Vesicular glutamate transporters (VGLUTs) are responsible for glutamate loading into synaptic vesicles, which is essential in order to achieve synaptic transmission [31][21]. VGLUT3 is expressed in small subsets of neurons in the central nervous system [31,32][21][22]. In mice, VGLUT3 is expressed in the IHCs [33,34][23][24] and the OHCs [35][25]. The genetic ablation of Slc17a8 in mice results in the absence of CAP or ABRs to acoustic stimuli, while ABRs could be elicited by electrical stimuli, and robust otoacoustic emissions were recorded in these mice [33,34][23][24]. This thus reflects a failure in activation of the ascending auditory pathway, while the activity in OHCs is unaffected [33,34,36,37][23][24][26][27]. Patients with a 12q22-q24 deletion in the SLC17A8 gene at the DFNA25 locus display congenital and non-syndromic autosomal dominant deafness [33,38,39][23][28][29]. The deafness in patients was characterized as high-frequency, progressive sensorineural hearing loss, with good hearing rescue through cochlear implantation, thus reinforcing the hypothesis of synaptopathy [33,39][23][29]. VGLUT3A224V/A224V mice harboring the p.A221V mutation (p.A221V in humans corresponds to p.A224V in mice) in the Slc17a8 gene displayed progressive hearing loss with intact OHC function [40][30]. The summating potential was, however, reduced, indicating the alteration of the IHC receptor potential. Scanning electron microscopy examinations revealed the collapse of IHC stereocilia bundles, leaving those from OHCs unaffected. In addition, IHC ribbon synapses underwent structural and functional modifications at later stages. These results suggest that DFNA25 stems from a failure in mechano-transduction followed by a change in synaptic transmission [40][30].

2.3. Cav1.3-SANDD

Calcium influx at the base of the IHCs near the ribbon synapse is mediated via the L-type calcium (Ca2+) channel Cav1.3, which is the main voltage-gated Ca2+ channel in IHCs and essential for hearing. Cav1.3 translates sound-induced depolarization into neurotransmitter glutamate release at the synaptic site, resulting in signal transmission to the auditory nerve [41][31]. Cav1.3-encoding by the CACNA1D gene is widely distributed across different cells such as OHCs, IHCs, cardiomyocytes, neuroendocrine cells, and neurons.
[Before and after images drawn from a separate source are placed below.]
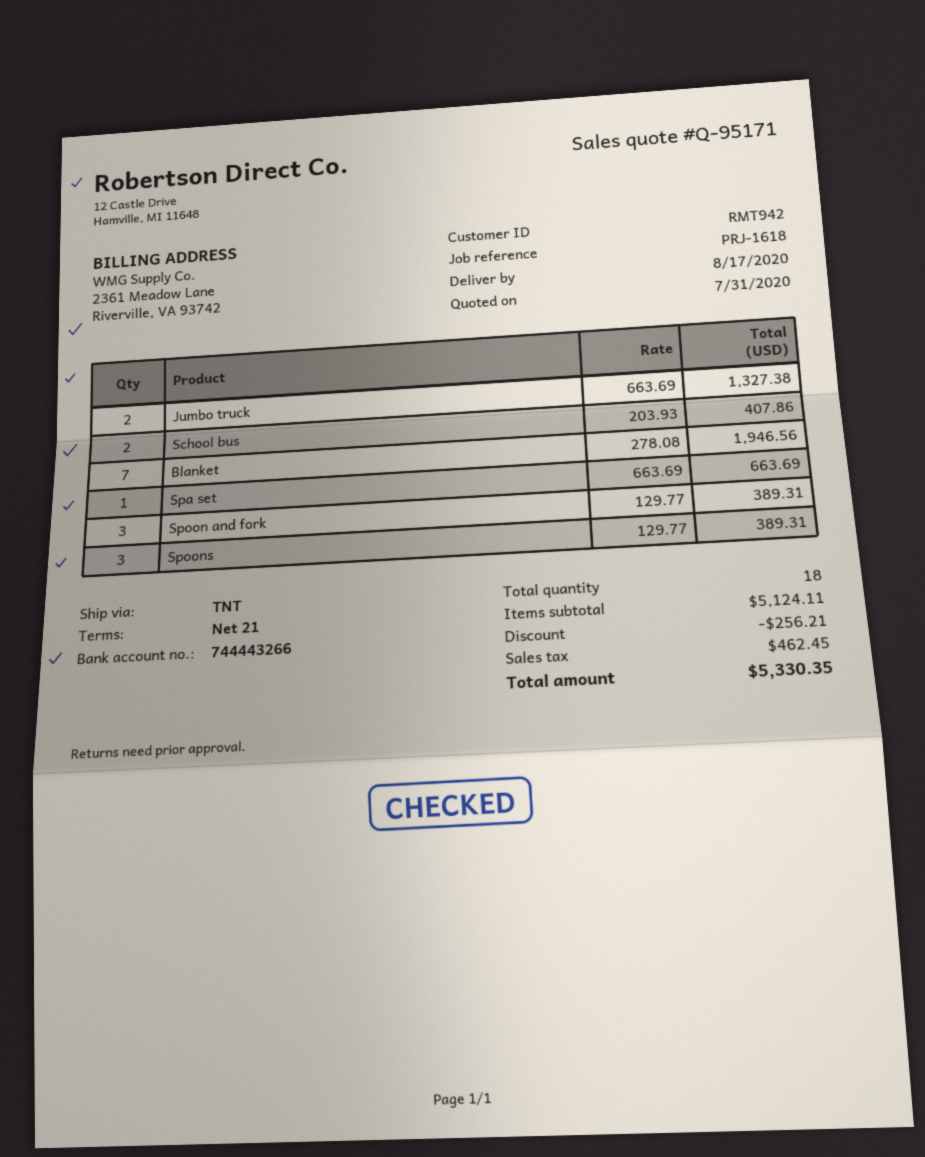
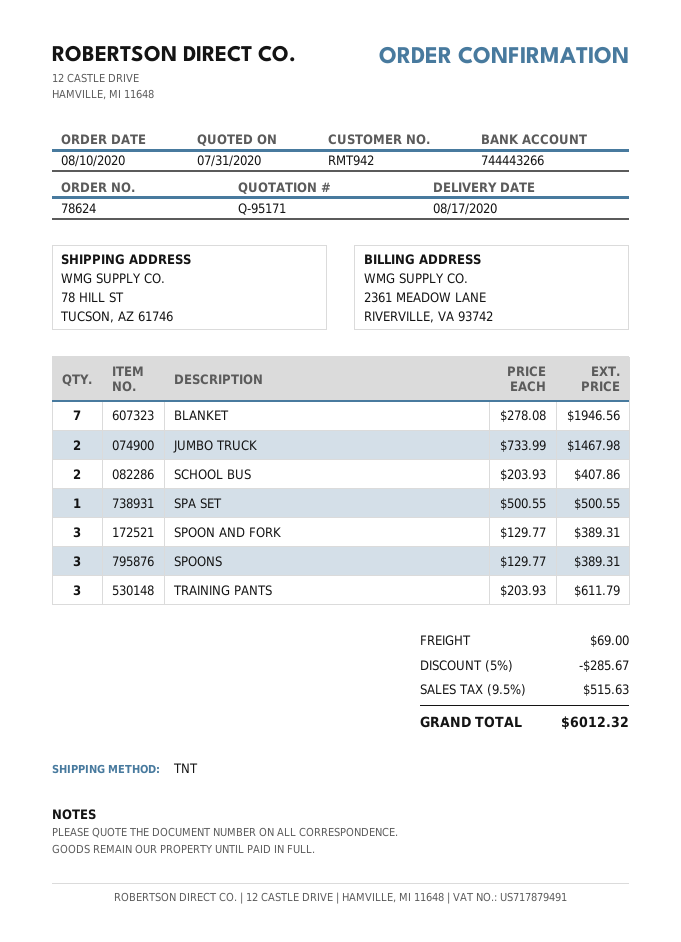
Jumbo truck: 2 x 663.69 = 1327.38 -> 2 x 733.99 = 1467.98
Spa set: 1 x 663.69 = 663.69 -> 1 x 500.55 = 500.55
TRAINING PANTS: none -> 3 x 203.93 = 611.79
discount: 256.21 -> 285.67
shipping: none -> 69.00
tax: 462.45 -> 515.63
total: 5330.35 -> 6012.32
A Cav1.3. mutation in CACNA1D may cause both sinoatrial node dysfunction and deafness (termed SANDD syndrome) in mice and in humans, in humans closely resembling that of Cacna1d−/− mice [41,42][31][32]. Cav1.3 is required for normal hearing and cardiac pace making in humans, and loss of function in only a subset of channels is sufficient to cause SANDD syndrome [42][32]. Loss-of-function mutations in the CACNA1D gene causes impaired synaptic neurotransmission at the IHC ribbon synapse in KO mice [41,43][31][33]. Cav1.3 protects the sensory hair cells during cochlear aging through reducing calcium-mediated oxidative stress in C57BL/6J male mice [44][34] and plays important roles in inner ear differentiation [45][35].

2.4. CABP2-DFNB93

Calcium-binding protein 2 (CABP2) is a potent modulator of IHC voltage-gated calcium channels CaV1.3. CABP2 regulates Ca2+ influx at the presynaptic site [46,47][36][37] and thus also the vesicular release of glutamate. Pathologic mutations in CABP2 lead to autosomal-recessive, moderate-to-severe non-syndromic hearing impairment DFNB93 [48,49,50,51][38][39][40][41]. DFNB93 patients displayed an auditory synaptopathy phenotype with normal OAEs [52][42]. Using a knock-out mouse model, Picher et al. [52][42] demonstrated that DFNB93 hearing impairment may result from an enhanced steady-state inactivation of CaV1.3 channels at the IHC synapse, thus limiting their availability to trigger synaptic transmission, resulting in elevated auditory thresholds [52][42]. This, however, does not seem to interfere with cochlear development and does not cause the early degeneration of hair cells or their synaptic complex [52,53][42][43]. These results suggested an extended window for gene therapy.

2.5. DIAPH3-AUNA1

Auditory neuropathy, non-syndromic, autosomal dominant 1 (AUNA1) is a form of delayed-onset, progressive human deafness resulting from a point mutation in the 5′ untranslated region of the Diaphanous homolog 3 (DIAPH3) gene. The DIAPH3 mutation leads to the overexpression of the DIAPH3 protein, a formin family member involved in cytoskeleton dynamics [54][44]. Patients with AUNA1 displayed absent or altered ABR, while OHC functions are still maintained [1[1][45],55], thus indicating auditory neuropathy. Transgenic mice overexpressing Diap3 exhibit a progressive threshold shift but maintained a distortion product of otoacoustic emissions (DPOAEs) [54,56][44][46]. Morphological assessments revealed a selective and early onset alteration of the IHC cuticular plate and fused stereocilia with the eventual loss of the capacity of IHC to transmit incoming sensory stimuli [54,56][44][46]. Furthermore, a significant reduction in the number of IHC ribbon synapses was observed over 24 weeks in mutant mice, although this reduction did not correlate temporally with the onset and progression of hearing loss or of stereocilia bundle anomalies [54][44]. Together, these results suggest an important function of Diap3 in regulating the assembly and/or maintenance of actin filaments in IHC stereocilia, as well as a potential role at the IHC ribbon synapse.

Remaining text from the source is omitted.